Smergia della valle del Niceto
Raccolta solitamente tra luglio e agosto[6], è caratterizzata dalla pelle liscia[1], la polpa bianca[7], il profumo all'olfatto e dolcezza al gusto[1]. Inoltre, «le caratteristiche pedo-climatiche e colturali tipiche dell'aria di diffusione, conferiscono alla” Sbergia “delle peculiarità organolettiche non riscontrabili nelle produzioni di altre località»[4]. Tuttavia il prodotto si deteriora rapidamente e gli alberi che lo fruttificano sono molto esigenti in fatto di difesa parassitaria, potatura e sostegno rami[8]. Attualmente la Sbergia viene prodotta su una superficie stimata tra i 75 e i 90 ettari[3][4] con una produzione media globale annua di circa 8000 tonnellate[3]. Il mercato di commercializzazione è limitato alle provincie di Messina, Catania e Reggio Calabria[3] e, a causa delle modeste dimensioni delle superfici coltivate, le produzioni non riescono a soddisfare le richieste di mercato[6]. Il ricavo lordo si aggira tra 800.000 e 1,5 milioni di euro su tutto il comprensorio di diffusione[8].

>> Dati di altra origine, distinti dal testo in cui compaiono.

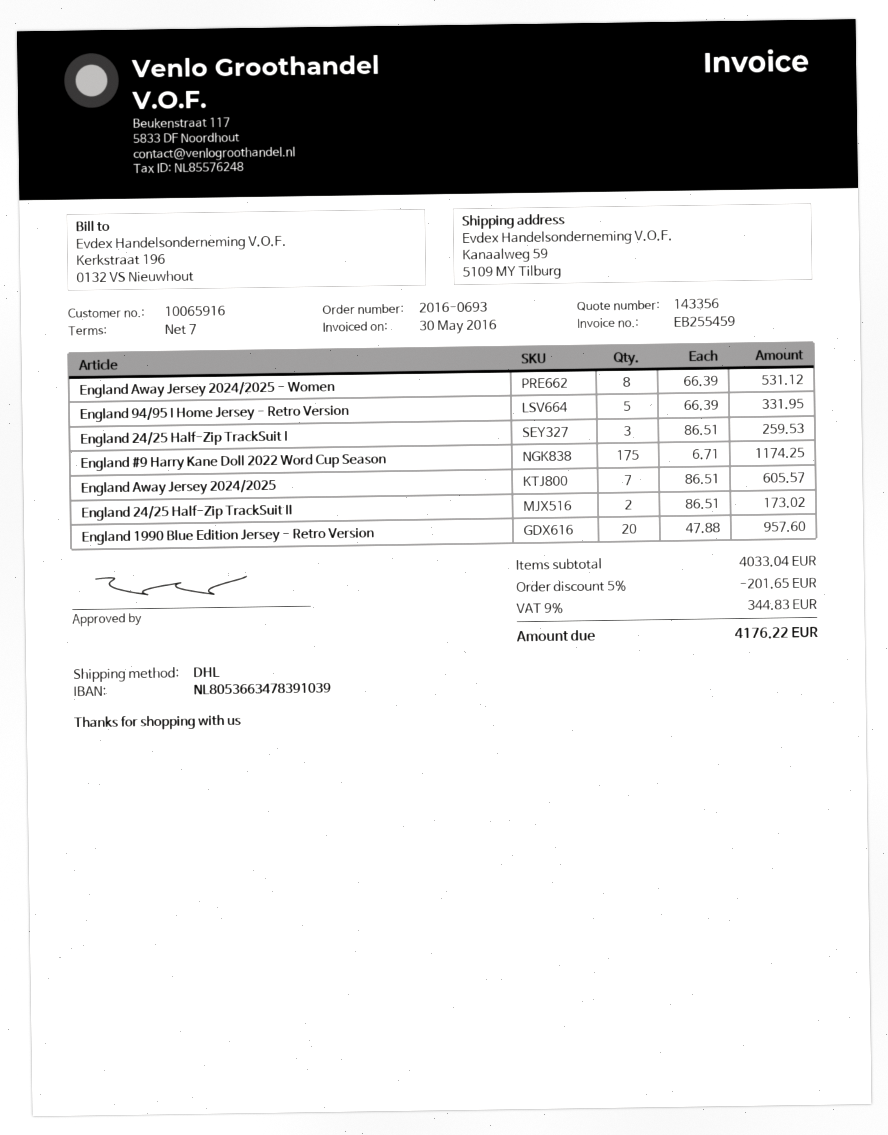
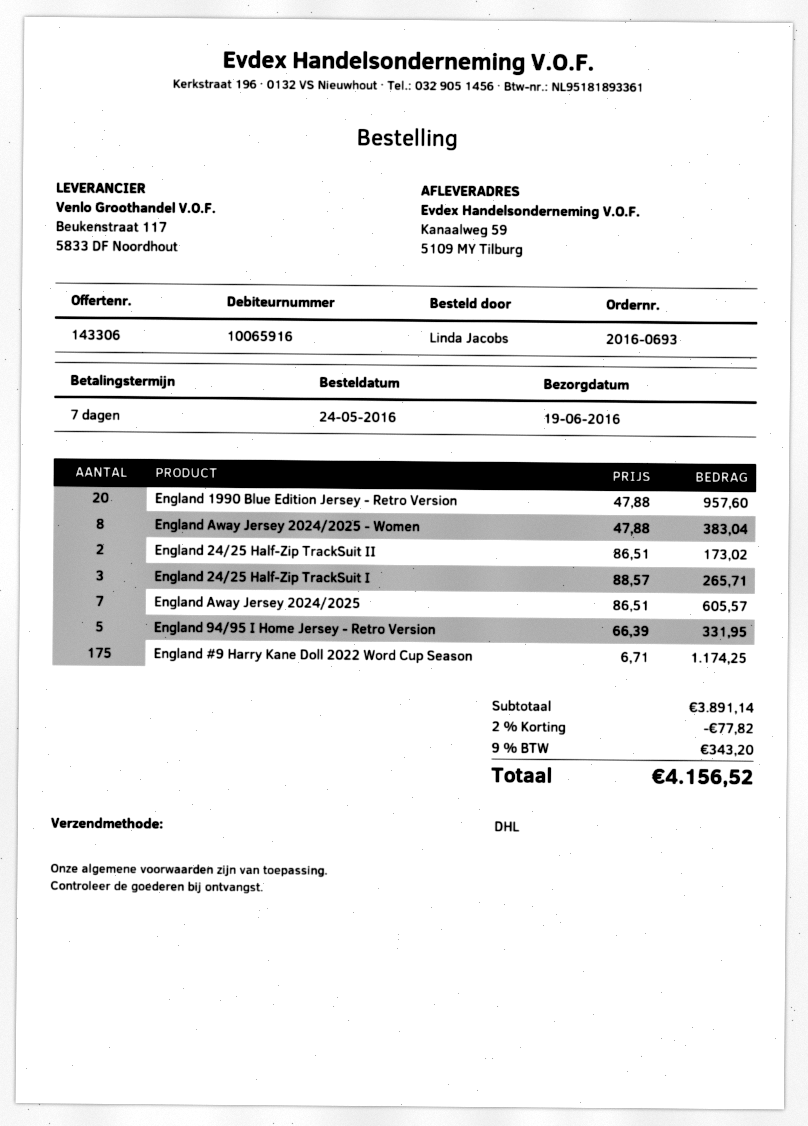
quote number: 143356 -> 143306
England Away Jersey 2024/2025 - Women: 8 x 66.39 = 531.12 -> 8 x 47.88 = 383.04
England 24/25 Half-Zip TrackSuit I: 3 x 86.51 = 259.53 -> 3 x 88.57 = 265.71
subtotal: 4033.04 -> 3891.14
discount: 5% = 201.65 -> 2% = 77.82
tax: 9% = 344.83 -> 9% = 343.20
total: 4176.22 -> 4156.52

Secondo la tradizione, la Sbergia fu introdotta per la prima volta dalle popolazioni arabe che si stanziarono nella zona a partire dal 965, come risultato di alcuni innesti sperimentali[9]. Lo stesso termine Sbergia deriverebbe dall'arabo al-berchiga, trasformato poi nel francese alberges durante la dominazione angioina, fino ad approdare, dopo varie modificazioni linguistiche, all'attuale terminologia. La coltivazione della Smergia nella valle del Niceto è accertata con prove documentali già a partire dal XVI secolo, evidenziata da Antonino Venuti nel suo trattato De agricultura opusculum del 1516[3].